WHAT IS BEING ASKED
Find every line of the listing below where "Pendant" appears, and copy it.

MATERIAL PROVIDED
* * * * * * * * *

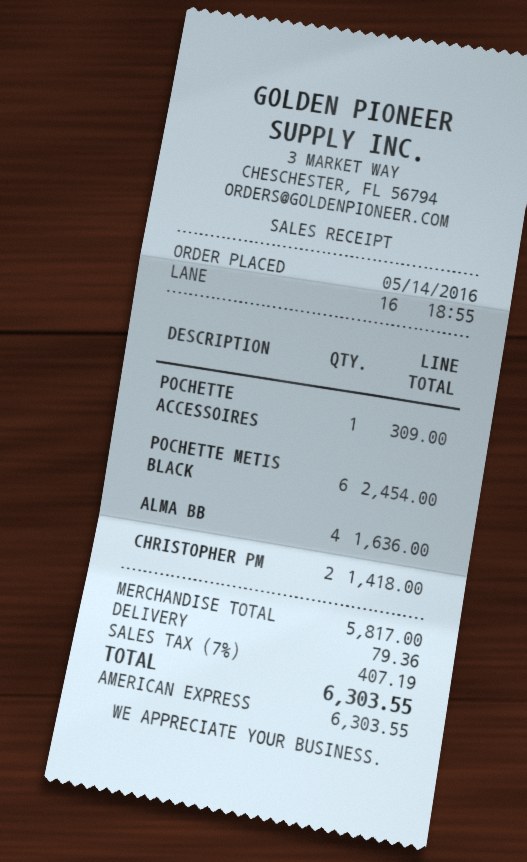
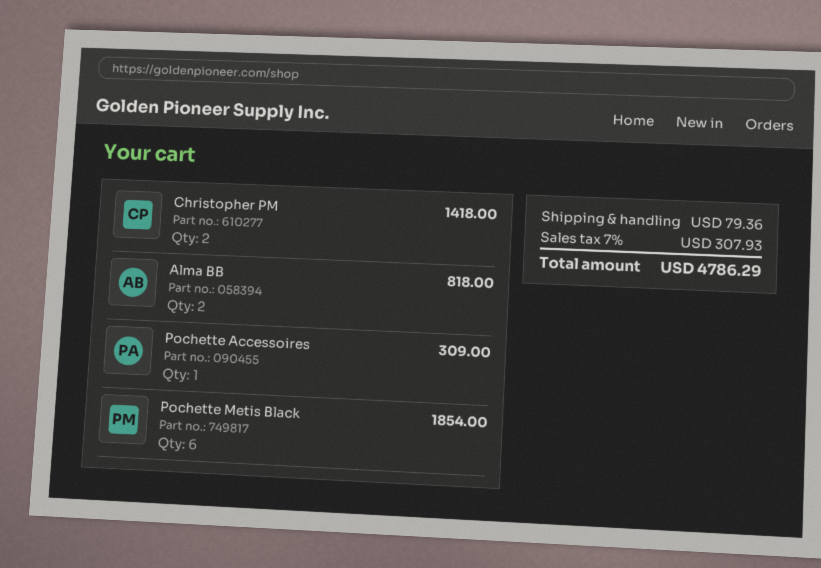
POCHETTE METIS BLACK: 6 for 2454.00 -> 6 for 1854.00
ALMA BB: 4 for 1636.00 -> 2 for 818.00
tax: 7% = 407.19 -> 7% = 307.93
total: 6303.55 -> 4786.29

* * * * * * * * *

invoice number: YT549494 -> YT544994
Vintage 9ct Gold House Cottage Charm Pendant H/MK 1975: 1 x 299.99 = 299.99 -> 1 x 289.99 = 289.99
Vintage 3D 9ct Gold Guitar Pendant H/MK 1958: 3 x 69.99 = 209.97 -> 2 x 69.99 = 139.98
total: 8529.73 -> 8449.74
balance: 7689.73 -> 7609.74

* * * * * * * * *

ANSWER SPACE
Vintage 9ct Gold House Cottage Charm Pendant H/MK 1975: 1 x 299.99 = 299.99 -> 1 x 289.99 = 289.99
Vintage 3D 9ct Gold Guitar Pendant H/MK 1958: 3 x 69.99 = 209.97 -> 2 x 69.99 = 139.98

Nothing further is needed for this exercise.